WHAT YOU SHOULD DO: Your job is to reproduce all of the data exactly.

DATA RECORDS:
= = =

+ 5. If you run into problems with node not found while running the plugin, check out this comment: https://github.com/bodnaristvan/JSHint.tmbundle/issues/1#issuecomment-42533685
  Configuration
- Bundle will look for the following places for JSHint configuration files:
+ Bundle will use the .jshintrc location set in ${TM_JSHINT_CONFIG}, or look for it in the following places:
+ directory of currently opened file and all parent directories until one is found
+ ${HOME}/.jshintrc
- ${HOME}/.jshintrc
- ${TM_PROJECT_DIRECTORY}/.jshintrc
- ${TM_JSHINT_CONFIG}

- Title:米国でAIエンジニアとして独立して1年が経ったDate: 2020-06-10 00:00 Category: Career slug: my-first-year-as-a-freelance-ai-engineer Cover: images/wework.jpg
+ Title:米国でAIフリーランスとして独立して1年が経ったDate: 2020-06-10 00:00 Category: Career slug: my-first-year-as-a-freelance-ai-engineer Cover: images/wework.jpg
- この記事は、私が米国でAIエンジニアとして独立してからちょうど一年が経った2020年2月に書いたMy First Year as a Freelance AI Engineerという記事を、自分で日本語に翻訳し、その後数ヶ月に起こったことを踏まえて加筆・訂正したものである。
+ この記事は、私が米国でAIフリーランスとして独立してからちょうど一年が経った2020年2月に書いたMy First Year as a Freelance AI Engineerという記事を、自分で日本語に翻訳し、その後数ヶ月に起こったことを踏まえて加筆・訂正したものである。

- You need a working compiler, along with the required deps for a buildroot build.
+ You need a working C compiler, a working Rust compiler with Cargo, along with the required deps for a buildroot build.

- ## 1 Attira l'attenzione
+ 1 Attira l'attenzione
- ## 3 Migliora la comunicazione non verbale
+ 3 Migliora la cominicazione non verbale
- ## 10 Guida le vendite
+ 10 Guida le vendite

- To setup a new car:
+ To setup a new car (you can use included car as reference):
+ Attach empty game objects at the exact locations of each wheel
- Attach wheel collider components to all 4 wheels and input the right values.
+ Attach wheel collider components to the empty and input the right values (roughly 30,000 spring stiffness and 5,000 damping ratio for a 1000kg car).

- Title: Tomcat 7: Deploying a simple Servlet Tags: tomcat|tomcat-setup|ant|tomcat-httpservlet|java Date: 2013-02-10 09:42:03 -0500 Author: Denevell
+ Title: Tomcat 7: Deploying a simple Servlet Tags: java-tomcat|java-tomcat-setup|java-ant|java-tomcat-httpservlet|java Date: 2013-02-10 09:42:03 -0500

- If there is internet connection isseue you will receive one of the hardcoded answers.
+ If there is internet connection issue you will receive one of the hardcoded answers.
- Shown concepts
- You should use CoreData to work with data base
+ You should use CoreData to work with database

= = =

WRITTEN RESPONSE:
+ 5. If you run into problems with node not found while running the plugin, check out this comment: https://github.com/bodnaristvan/JSHint.tmbundle/issues/1#issuecomment-42533685
  Configuration
- Bundle will look for the following places for JSHint configuration files:
+ Bundle will use the .jshintrc location set in ${TM_JSHINT_CONFIG}, or look for it in the following places:
+ directory of currently opened file and all parent directories until one is found
+ ${HOME}/.jshintrc
- ${HOME}/.jshintrc
- ${TM_PROJECT_DIRECTORY}/.jshintrc
- ${TM_JSHINT_CONFIG}

- Title:米国でAIエンジニアとして独立して1年が経ったDate: 2020-06-10 00:00 Category: Career slug: my-first-year-as-a-freelance-ai-engineer Cover: images/wework.jpg
+ Title:米国でAIフリーランスとして独立して1年が経ったDate: 2020-06-10 00:00 Category: Career slug: my-first-year-as-a-freelance-ai-engineer Cover: images/wework.jpg
- この記事は、私が米国でAIエンジニアとして独立してからちょうど一年が経った2020年2月に書いたMy First Year as a Freelance AI Engineerという記事を、自分で日本語に翻訳し、その後数ヶ月に起こったことを踏まえて加筆・訂正したものである。
+ この記事は、私が米国でAIフリーランスとして独立してからちょうど一年が経った2020年2月に書いたMy First Year as a Freelance AI Engineerという記事を、自分で日本語に翻訳し、その後数ヶ月に起こったことを踏まえて加筆・訂正したものである。

- You need a working compiler, along with the required deps for a buildroot build.
+ You need a working C compiler, a working Rust compiler with Cargo, along with the required deps for a buildroot build.

- ## 1 Attira l'attenzione
+ 1 Attira l'attenzione
- ## 3 Migliora la comunicazione non verbale
+ 3 Migliora la cominicazione non verbale
- ## 10 Guida le vendite
+ 10 Guida le vendite

- To setup a new car:
+ To setup a new car (you can use included car as reference):
+ Attach empty game objects at the exact locations of each wheel
- Attach wheel collider components to all 4 wheels and input the right values.
+ Attach wheel collider components to the empty and input the right values (roughly 30,000 spring stiffness and 5,000 damping ratio for a 1000kg car).

- Title: Tomcat 7: Deploying a simple Servlet Tags: tomcat|tomcat-setup|ant|tomcat-httpservlet|java Date: 2013-02-10 09:42:03 -0500 Author: Denevell
+ Title: Tomcat 7: Deploying a simple Servlet Tags: java-tomcat|java-tomcat-setup|java-ant|java-tomcat-httpservlet|java Date: 2013-02-10 09:42:03 -0500

- If there is internet connection isseue you will receive one of the hardcoded answers.
+ If there is internet connection issue you will receive one of the hardcoded answers.
- Shown concepts
- You should use CoreData to work with data base
+ You should use CoreData to work with database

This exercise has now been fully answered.